Fantasia 2018, Day 9: A Rough Draft and The Man Who Killed Hitler and Then The Bigfoot
I’ve said that the last two movies I saw on Thursday, July 19, did different things with weirdness: one extremely weird in its way, the other unweird to a surprising degree. As it turned out, the same could be said of the two movies I saw on Friday, July 20. The first (at the J.A. De Sève) was a Russian film, A Rough Draft. The second (at the larger Hall Theatre) was American, The Man Who Killed Hitler and Then The Bigfoot. From those titles you might not guess which movie had the weirdness and which didn’t. But that’s the reward of watching things at Fantasia: the chance of the wholly unexpected.
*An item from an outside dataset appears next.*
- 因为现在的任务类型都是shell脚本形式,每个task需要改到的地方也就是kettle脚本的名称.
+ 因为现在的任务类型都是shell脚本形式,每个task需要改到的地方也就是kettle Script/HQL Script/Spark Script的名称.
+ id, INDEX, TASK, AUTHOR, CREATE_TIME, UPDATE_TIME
A Rough Draft (Chernovik, Черновик) was directed by Sergey Mokritskiy from a script he wrote with Maksim Budarin, Denis Kuryshev, and Olga Sobenina, adapting a novel by Sergey Lukyanenko. Kirill (Nikita Volkov) is a successful computer game designer in Moscow — until he begins to disappear from the memory of his friends and family. Reality has changed, and he’s no longer part of it. He confronts the woman who seems to be the cause, Renata (Severija Janusauskaite). Kirill, we learn, has become a Functional, a person with superhuman powers; he’s been drafted to serve as a customs officer in a stone tower that’s a gateway between worlds. Mysteries abound. Can he get back to his family and to the love of his life, Anna (Olga Borovskaya)? And will he find the mysterious other reality, Arkan, that is 30 years ahead of our own and thus a rough draft for our own world?
A Rough Draft plays like a film that’s supposed to be a blockbuster. It’s full of big ideas, bright visuals, and the unexpected. Whole universes can lurk behind a door. At every turn it seems like a new concept or gimmick’s being introduced. Which is really why it goes off the rails so spectacularly, in ways an American blockbuster would never be allowed to do. It’s a train wreck, but a fascinating, entirely watchable train wreck. After the movie ended, seven of us gathered in the atrium outside the De Sève Theatre to form an impromptu therapy group trying to work through what it was that we’d just seen. While this felt necessary, it was pointless. It’s not possible to make what’s on screen make sense as a coherent whole. Too many pieces are missing. But I’d very much like to read Lukyanenko’s original novel.
The first act of the film, in which Kirill finds himself being erased from everyone’s memories, is simple enough. We’ve seen this before — a man being wiped out of the world, a man being initiated into a new life with strange and secret powers. It moves well; Volkov brings Kirill’s astonishment across; the mystery’s enough to make us want to see what happens next. And then the chaos begins. We start getting ideas thrown at us hard and fast, and halfway through an explanation of one idea another breaks in on us and we get some of the basics on that and never end up getting the rest of the explanation of the first. Meanwhile another three things have happened.